OH...!!! They'll get me on the way back...... :x 

Now got to add 50p to my trip budget... Plus the Euro is C***.. only got 1.12 euro to the £ when changed some this afternoon.....


----------



## 96299 (Sep 15, 2005)

duxdeluxe said:


> If my memory serves me correctly, weren't they only going to charge a toll (or was that a tool) until the construction costs had been recouped?

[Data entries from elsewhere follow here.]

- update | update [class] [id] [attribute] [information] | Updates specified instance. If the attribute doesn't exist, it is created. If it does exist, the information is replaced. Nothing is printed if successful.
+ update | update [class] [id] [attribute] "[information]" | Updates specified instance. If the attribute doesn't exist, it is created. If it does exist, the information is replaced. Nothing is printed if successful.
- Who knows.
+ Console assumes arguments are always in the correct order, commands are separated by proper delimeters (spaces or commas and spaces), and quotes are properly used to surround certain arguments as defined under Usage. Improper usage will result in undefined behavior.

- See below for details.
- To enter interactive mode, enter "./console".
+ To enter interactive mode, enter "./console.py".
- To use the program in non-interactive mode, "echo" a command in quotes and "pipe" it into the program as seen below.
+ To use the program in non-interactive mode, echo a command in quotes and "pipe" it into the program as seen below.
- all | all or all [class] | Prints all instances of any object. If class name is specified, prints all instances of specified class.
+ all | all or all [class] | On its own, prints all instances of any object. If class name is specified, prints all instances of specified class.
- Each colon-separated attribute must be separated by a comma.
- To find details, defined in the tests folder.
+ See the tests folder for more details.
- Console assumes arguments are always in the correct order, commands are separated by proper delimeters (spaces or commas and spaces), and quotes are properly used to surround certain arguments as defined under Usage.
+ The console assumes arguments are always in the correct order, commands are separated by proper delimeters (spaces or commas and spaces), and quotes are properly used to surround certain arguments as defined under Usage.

Your memory is very good duxdeluxe,thats exactly right.  To much revenue involved to that though. :x

steve


----------



## tonyt (May 25, 2005)

GerryD said:


> Now free at night 10.00pm to 6.00am. Only use it at night.
> Gerry


Are you sure about that? I passed those signs today and I thought it read that all vehicles (except motorcycles) are currently charged £1 during the night with bikes free as usual? The idea being to encourage heavy goods vehicles to travel at night.


----------



## locovan (Oct 17, 2007)

*dartford toll*

You could move to Dartford and then be a borough resident as they will pay just 20pence. :lol:


----------



## exmusso (Jun 18, 2006)

*Tolls*

Hi all,

What's a bridge toll then ??  

We don't have them in Scotland :!: :!:

What used to puzzle me when the Forth Bridge had tolls was the fact that it was free for a couple of years heading South but you had to pay when driving North to civilisation.   It was as though you were being charged for the scenery.

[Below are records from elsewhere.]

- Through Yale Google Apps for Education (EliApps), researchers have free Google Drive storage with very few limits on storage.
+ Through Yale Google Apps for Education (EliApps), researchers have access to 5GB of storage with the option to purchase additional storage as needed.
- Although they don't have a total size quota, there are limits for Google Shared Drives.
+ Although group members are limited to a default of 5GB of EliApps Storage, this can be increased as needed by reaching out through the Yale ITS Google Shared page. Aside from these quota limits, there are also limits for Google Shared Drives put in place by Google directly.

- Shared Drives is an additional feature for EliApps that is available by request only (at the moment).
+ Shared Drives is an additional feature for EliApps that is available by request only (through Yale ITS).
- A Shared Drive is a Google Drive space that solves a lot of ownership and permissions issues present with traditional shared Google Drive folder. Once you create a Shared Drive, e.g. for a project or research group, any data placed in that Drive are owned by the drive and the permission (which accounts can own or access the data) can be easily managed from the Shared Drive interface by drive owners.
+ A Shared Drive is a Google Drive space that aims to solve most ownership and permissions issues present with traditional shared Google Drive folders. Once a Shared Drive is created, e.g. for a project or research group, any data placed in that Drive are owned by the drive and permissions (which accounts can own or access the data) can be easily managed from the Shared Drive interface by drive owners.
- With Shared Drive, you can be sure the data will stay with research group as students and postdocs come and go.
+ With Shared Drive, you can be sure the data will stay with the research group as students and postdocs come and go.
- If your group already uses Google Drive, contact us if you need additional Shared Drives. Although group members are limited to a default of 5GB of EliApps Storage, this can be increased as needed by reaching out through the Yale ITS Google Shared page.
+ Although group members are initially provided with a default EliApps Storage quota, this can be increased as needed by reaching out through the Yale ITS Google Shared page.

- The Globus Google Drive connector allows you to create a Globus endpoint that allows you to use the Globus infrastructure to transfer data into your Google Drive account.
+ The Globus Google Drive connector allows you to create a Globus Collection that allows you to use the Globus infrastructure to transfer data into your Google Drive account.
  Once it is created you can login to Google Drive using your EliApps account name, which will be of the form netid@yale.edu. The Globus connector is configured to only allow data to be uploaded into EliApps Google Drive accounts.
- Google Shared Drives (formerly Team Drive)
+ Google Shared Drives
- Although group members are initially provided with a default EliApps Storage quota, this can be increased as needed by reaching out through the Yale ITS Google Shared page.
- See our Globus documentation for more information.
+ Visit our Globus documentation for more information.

S'pose I'll know all about toll roads heading for Spain shortly. If the weather is poor, probably just boot it down the toll roads.

Cheers,
Alan


----------



## julie798 (Jun 13, 2007)

*spain*

I drove to and from Spain earlier in the year, it takes as long using the tolls as going the other way, just costs more :roll:


----------



## bigfoot (May 16, 2005)

duxdeluxe said:


> If my memory serves me correctly, weren't they only going to charge a toll (or was that a tool) until the construction costs had been recouped?


They said exactly that when the first Mersey Tunnel was opened in 1933.
Last year the toll went up to £1.40 fo a car and £2.40 for a minibus.


----------



## GerryD (Sep 20, 2007)

*Re: Tolls*



exmusso said:


> Hi all,
> 
> What's a bridge toll then ??
> 
> ...


In Scotland they don't need tolls because the majority of the UK subsidises everything for you.
Gerry


----------



## GerryD (Sep 20, 2007)

tonyt said:


> GerryD said:
> 
> 
> > Now free at night 10.00pm to 6.00am. Only use it at night.
> ...


Oops, should have read with the new charging structure all vehicles are free between 10.00pm and 06.00am.
Gerry


----------



## locovan (Oct 17, 2007)

*dartford toll*

I don't want to be pain in the butt!!! but!!
On the Local news tonight they are saying that the Bridge is paid for with enough Money being held for any maintenance, but there is so much traffic using the Crossing that they have decided to put the price up by 50%. :evil: 
Well of coarse its busy it is the M25 using it. 8O The congestion is caused by the having to slow down and Queue, to pay the toll, so you are able to travel over or under the Thames, also the 2 biggest retail outlets are on its route ie:- Lakeside and Bluewater.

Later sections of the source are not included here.